Too often we get overwhelmed because we know that people can react unexpectedly in an infinite variety of ways.  So make it easy on yourself by directly pointing out whatever it is that you find offensive.  When done right, there is a sense of joy that is felt.  It is very satisfying when you can remain in the moment, and not be disturbed.  When it comes about effortlessly then you know you are on the right track.

The third step is to issue a warning.  You just say something like “You can’t do this or we will get another pitcher.” or “You shouldn’t do this as it is dangerous.” or “You can’t do this, as it is against the rules.”  Most reasonable people will respond appropriately.  If they don’t understand you, now is your chance to explain the rules in detail.

The fourth step is to threaten punishment.  Most of the time we threaten to punish someone out of the blue.  A threat without prior warning is not right.  You have to look at this from both sides – your side and their own.  If you threaten punishment by ejection or detention and skip all the previous steps, then it doesn’t allow anyone to learn their role or what is expected of them.

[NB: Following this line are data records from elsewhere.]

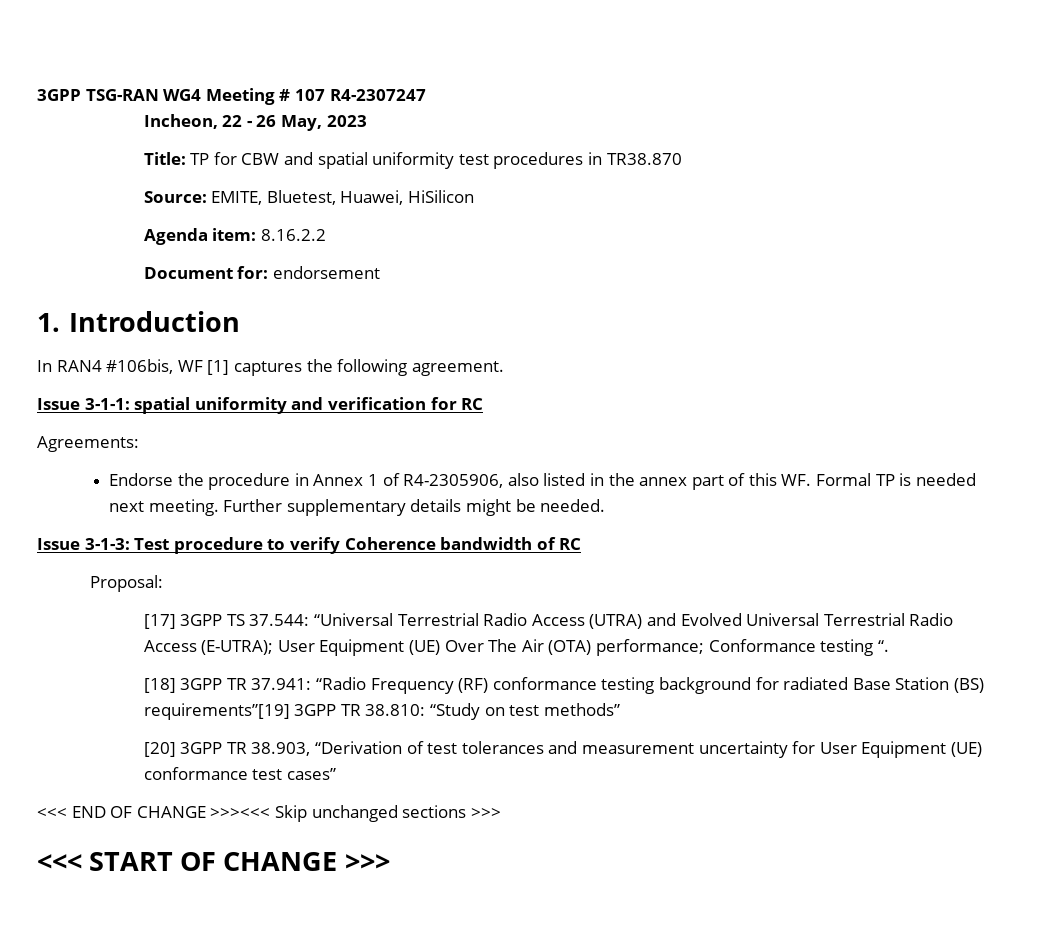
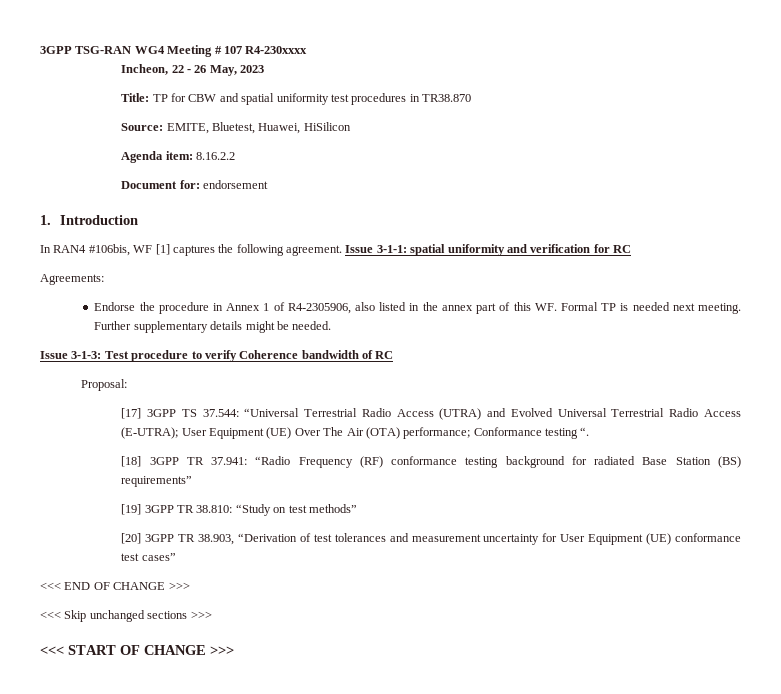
- 3GPP TSG-RAN WG4 Meeting # 107 R4-2307247
+ 3GPP TSG-RAN WG4 Meeting # 107 R4-230xxxx
- In RAN4 #106bis, WF [1] captures the following agreement.
- Issue 3-1-1: spatial uniformity and verification for RC
+ In RAN4 #106bis, WF [1] captures the following agreement. Issue 3-1-1: spatial uniformity and verification for RC
- [18] 3GPP TR 37.941: “Radio Frequency (RF) conformance testing background for radiated Base Station (BS) requirements”[19] 3GPP TR 38.810: “Study on test methods”
+ [18] 3GPP TR 37.941: “Radio Frequency (RF) conformance testing background for radiated Base Station (BS) requirements”
+ [19] 3GPP TR 38.810: “Study on test methods”
- <<< END OF CHANGE >>><<< Skip unchanged sections >>>
+ <<< END OF CHANGE >>>
+ <<< Skip unchanged sections >>>

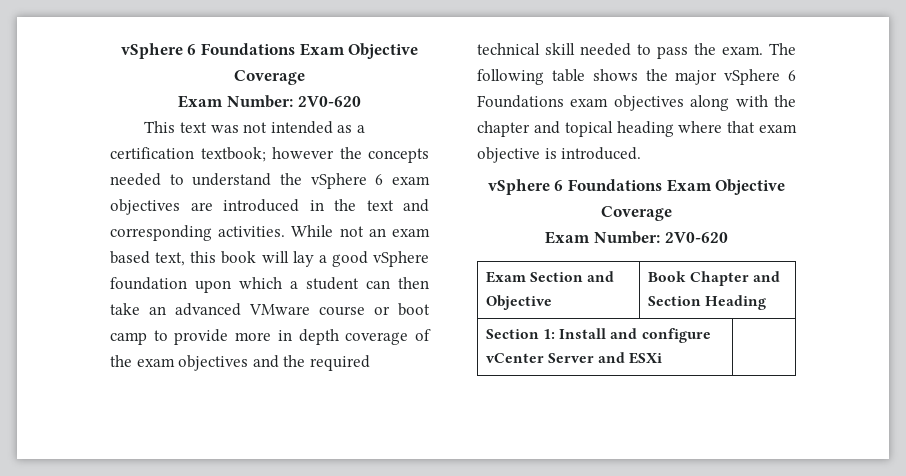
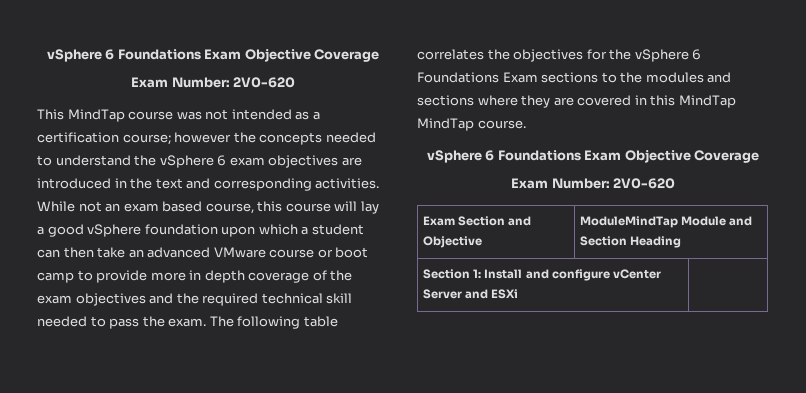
- This text was not intended as a certification textbook; however the concepts needed to understand the vSphere 6 exam objectives are introduced in the text and corresponding activities.
+ This MindTap course was not intended as a certification course; however the concepts needed to understand the vSphere 6 exam objectives are introduced in the text and corresponding activities.
- While not an exam based text, this book will lay a good vSphere foundation upon which a student can then take an advanced VMware course or boot camp to provide more in depth coverage of the exam objectives and the required technical skill needed to pass the exam.
+ While not an exam based course, this course will lay a good vSphere foundation upon which a student can then take an advanced VMware course or boot camp to provide more in depth coverage of the exam objectives and the required technical skill needed to pass the exam.
- The following table shows the major vSphere 6 Foundations exam objectives along with the chapter and topical heading where that exam objective is introduced.
+ The following table correlates the objectives for the vSphere 6 Foundations Exam sections to the modules and sections where they are covered in this MindTap MindTap course.
- Exam Section and Objective | Book Chapter and Section Heading
+ Exam Section and Objective | ModuleMindTap Module and Section Heading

Furthermore, when you skip the previous steps it doesn’t allow them to process their emotions or analyze if their behavior was in fact bad, wrong, disrespectful or dangerous.  I used to do this and start out at the fourth step.  It can come across as overbearing and irrational.   I would get angry or defensive stares and never knew why.  Now I know better.  From their point of view it is like you are being hysterical or unreasonable.

In the first few steps you should be calm and peaceful and now is the time to be a bit stern or wrathful.  You might say something like, “If you swear again, I am going to eject you.” or “If you put a fake tag on a player again, you will be ejected for unsportsmanlike conduct.”

Note:  If you go overboard and threaten someone’s life then that is not what we are talking about here.  It is always your responsibility to set safe boundaries and at the same time build up someone’s positive self-esteem.

The fifth step is to give a consequence.  When you give a consequence it is your chance to eject someone with the proper arm motions of your favorite professional umpire.  It is important to follow through on your previous threat to show others that you are serious and your word is good.

If you are in an authority position it is your duty to protect the group when one person jeopardizes the harmony or safety in the classroom or on the playing field.  So you might yell forcefully, “You’re ejected!” or “You’re outta here!”  Then when they kick and scream, you simply explain to the coach that this person has to get off the field in a timely manner or they will forfeit the game to the other team.

KEY POINT:  If you go slow and listen to their responses after you state your objection then you allow others to save face.  What this means is that they have the opportunity to come clean and apologize to avoid any further embarrassment.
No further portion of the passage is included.